Harusnya Berlian senang kan? Ia sudah memiliki pekerjaan meski hanya sebagai petugas kebersihan atau nama kerennya Office Girl. Ia hanya lulusan SMA, kuliah yang seharusnya membuat ia memiliki ijazah lebih tinggi tidak bisa Berlian lanjutkan karena saat itu ia memilih pergi ke Surabaya begitu tahu kalau dirinya hamil.
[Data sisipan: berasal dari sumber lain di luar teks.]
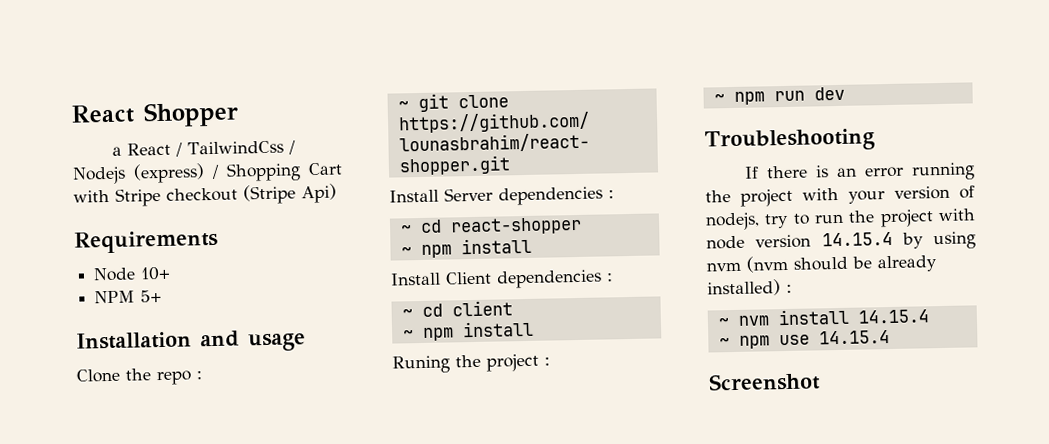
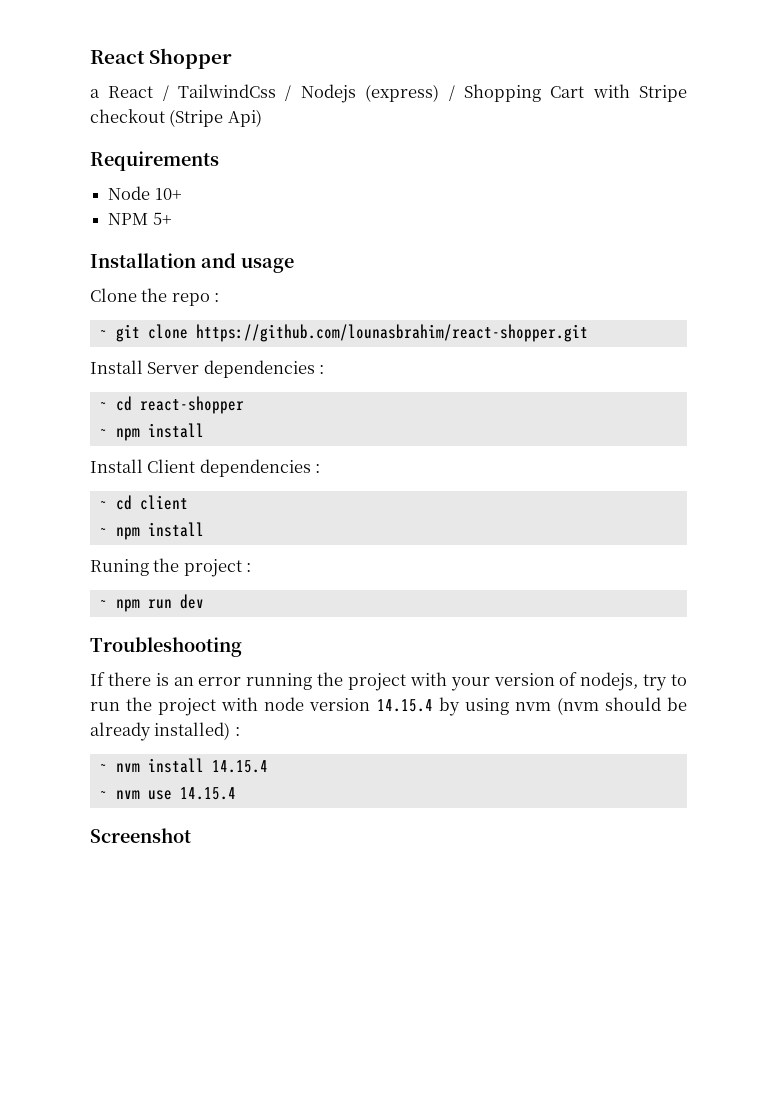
- ~ npm use 14.15.4
+ ~ nvm use 14.15.4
Tapi mengapa rasanya Berlian menyesal kembali lagi ke Jakarta. Kenapa hanya Perusahaan ini dari banyaknya Perusahaan di Jakarta yang bisa memberinya pekerjaan. Ya ampun, Berlian harus menyebutnya apa? Kesialan atau keberuntungan?
"Gimana, Li? Diterima kan?" Mas Abi segera menghampirinya begitu Berlian tiba di lobby.
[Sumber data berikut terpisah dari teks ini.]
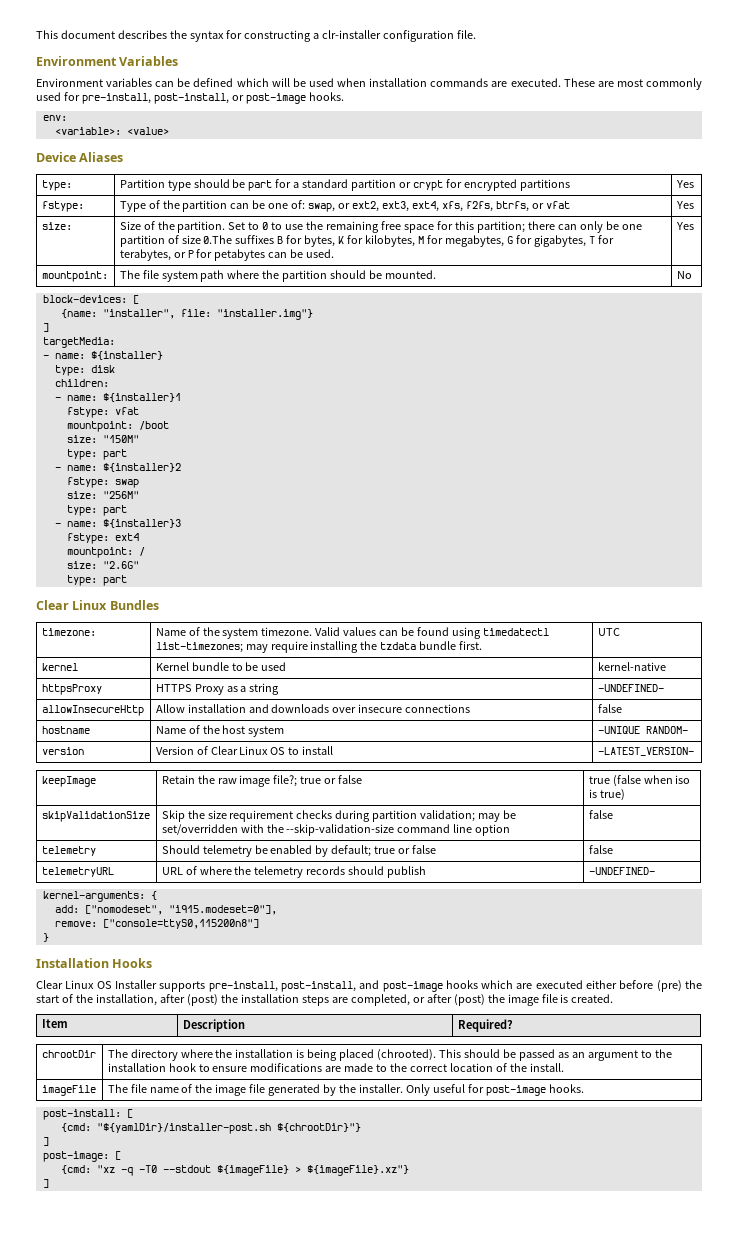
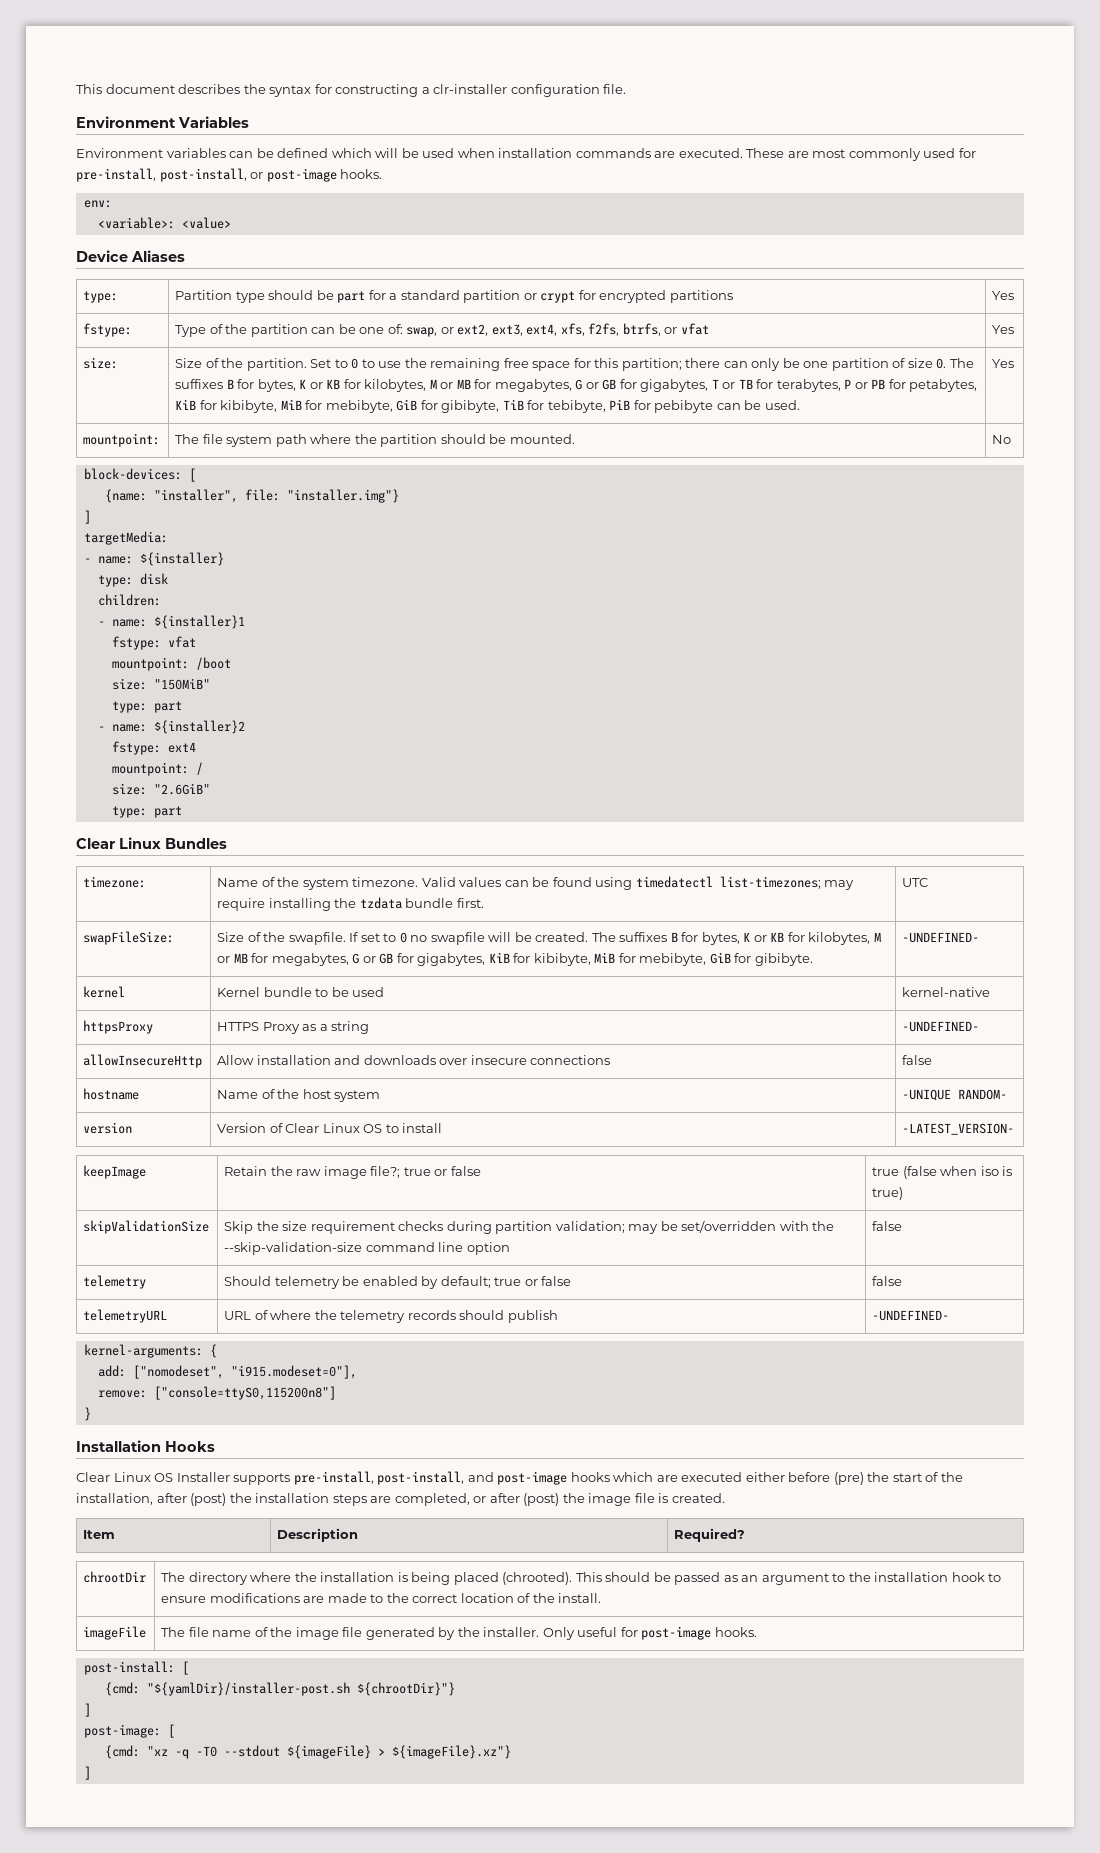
- Set to 0 to use the remaining free space for this partition; there can only be one partition of size 0.The suffixes B for bytes, K for kilobytes, M for megabytes, G for gigabytes, T for terabytes, or P for petabytes can be used.
+ Set to 0 to use the remaining free space for this partition; there can only be one partition of size 0. The suffixes B for bytes, K or KB for kilobytes, M or MB for megabytes, G or GB for gigabytes, T or TB for terabytes, P or PB for petabytes, KiB for kibibyte, MiB for mebibyte, GiB for gibibyte, TiB for tebibyte, PiB for pebibyte can be used.
- size: "150M"
+ size: "150MiB"
- fstype: swap
- size: "256M"
- type: part
- - name: ${installer}3
- size: "2.6G"
+ size: "2.6GiB"
+ swapFileSize: | Size of the swapfile. If set to 0 no swapfile will be created. The suffixes B for bytes, K or KB for kilobytes, M or MB for megabytes, G or GB for gigabytes, KiB for kibibyte, MiB for mebibyte, GiB for gibibyte. | -UNDEFINED-

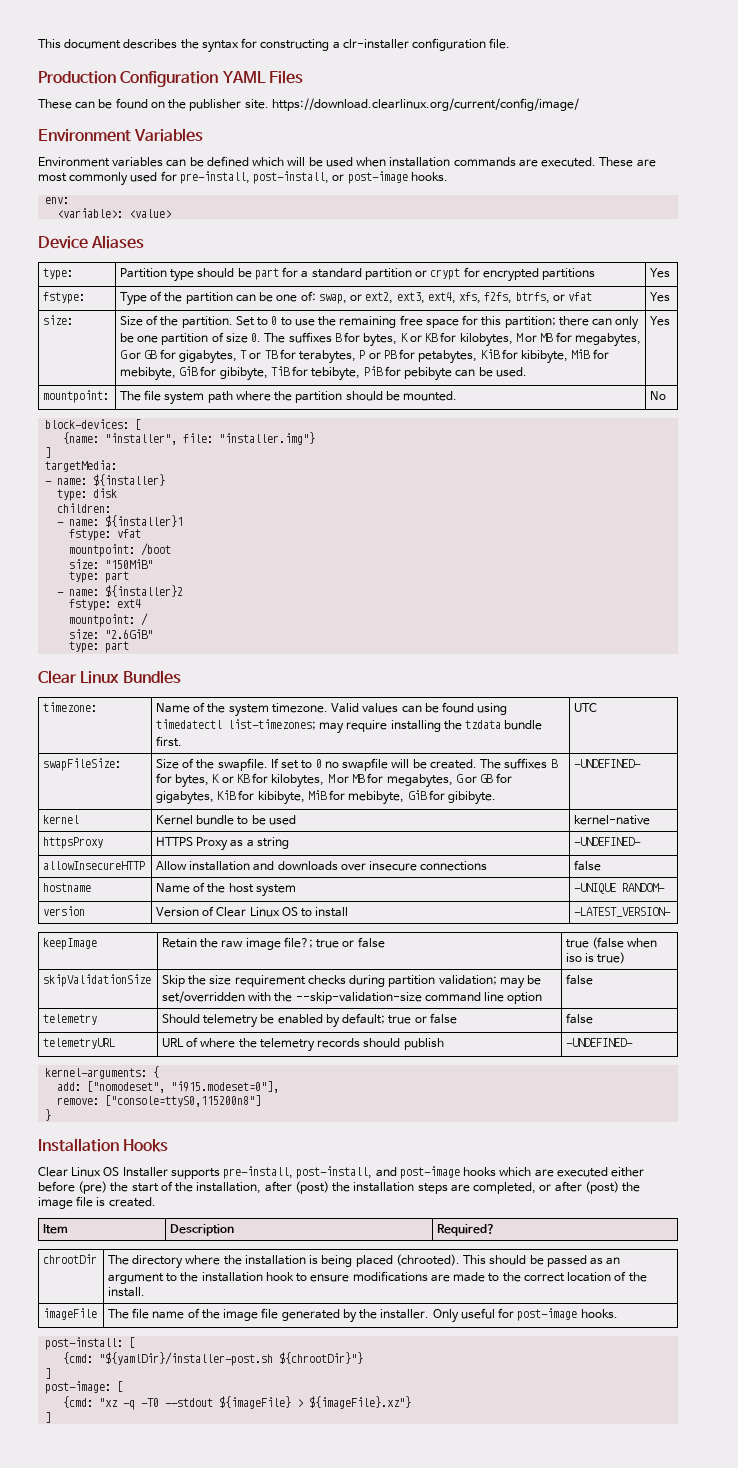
+ Production Configuration YAML Files
+ These can be found on the publisher site. https://download.clearlinux.org/current/config/image/
- allowInsecureHttp | Allow installation and downloads over insecure connections | false
+ allowInsecureHTTP | Allow installation and downloads over insecure connections | false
Wanita itu baru saja turun dari lantai lima setelah kepala HRD di perusahaan ini mengatakan ia telah diterima bekerja di sana. "Ya, Mas."
"Syukur deh," desah Mas Abi lega. "Mulai kapan kerjanya?" Mas Abi kembali melemparkan pertanyaan seraya tubuh mereka beranjak keluar dari gedung perusahaan itu.
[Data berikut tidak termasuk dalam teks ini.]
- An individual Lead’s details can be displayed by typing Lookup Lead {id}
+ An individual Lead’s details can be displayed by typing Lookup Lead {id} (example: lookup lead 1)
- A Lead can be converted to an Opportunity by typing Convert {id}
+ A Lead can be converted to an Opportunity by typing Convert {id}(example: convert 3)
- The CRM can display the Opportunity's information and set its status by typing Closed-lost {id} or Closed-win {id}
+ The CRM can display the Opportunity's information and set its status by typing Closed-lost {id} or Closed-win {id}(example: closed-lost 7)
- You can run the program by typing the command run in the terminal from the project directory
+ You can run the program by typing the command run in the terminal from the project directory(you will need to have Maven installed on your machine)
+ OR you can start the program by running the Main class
Berlian ingat, ia pernah dibawa ke sini. Ia pernah menginjakan kakinya di tempat ini. Berlian tahu, gedung perusahaan ini tidak berubah meski sudah lima tahun lebih dari pertama kali ia datang, waktu berlalu cukup cepat dan sekarang tanpa ia sadari Berlian kembali menginjakan kakinya di tempat ini lagi.
"Katanya senin, Mas."
"Wah, bagus. Semoga betah ya, Li. Maaf Mas cuma bisa kasih kamu kerjaan ini."
Berlian mengangguk mengerti. Sejujurnya, ada banyak hal yang ia sesali dari hidupnya, salah satunya tentang kuliah yang tidak selesai. Jika dirunut dari awal, semua langkah yang ia ambil memang menjadi penyesalan. Kecuali satu, mempertahankan Bevan di hidupnya.
"Gak apa-apa, Mas." Sudah terlanjur, ia juga sudah tidak bisa membatalkan perjanjian kontrak kerja dengan perusahaan ini, pinalty yang diberikan sangat besar dan Berlian yakin ia tidak bisa membayar itu. "Bisa dapet kerja aja aku udah bersyukur."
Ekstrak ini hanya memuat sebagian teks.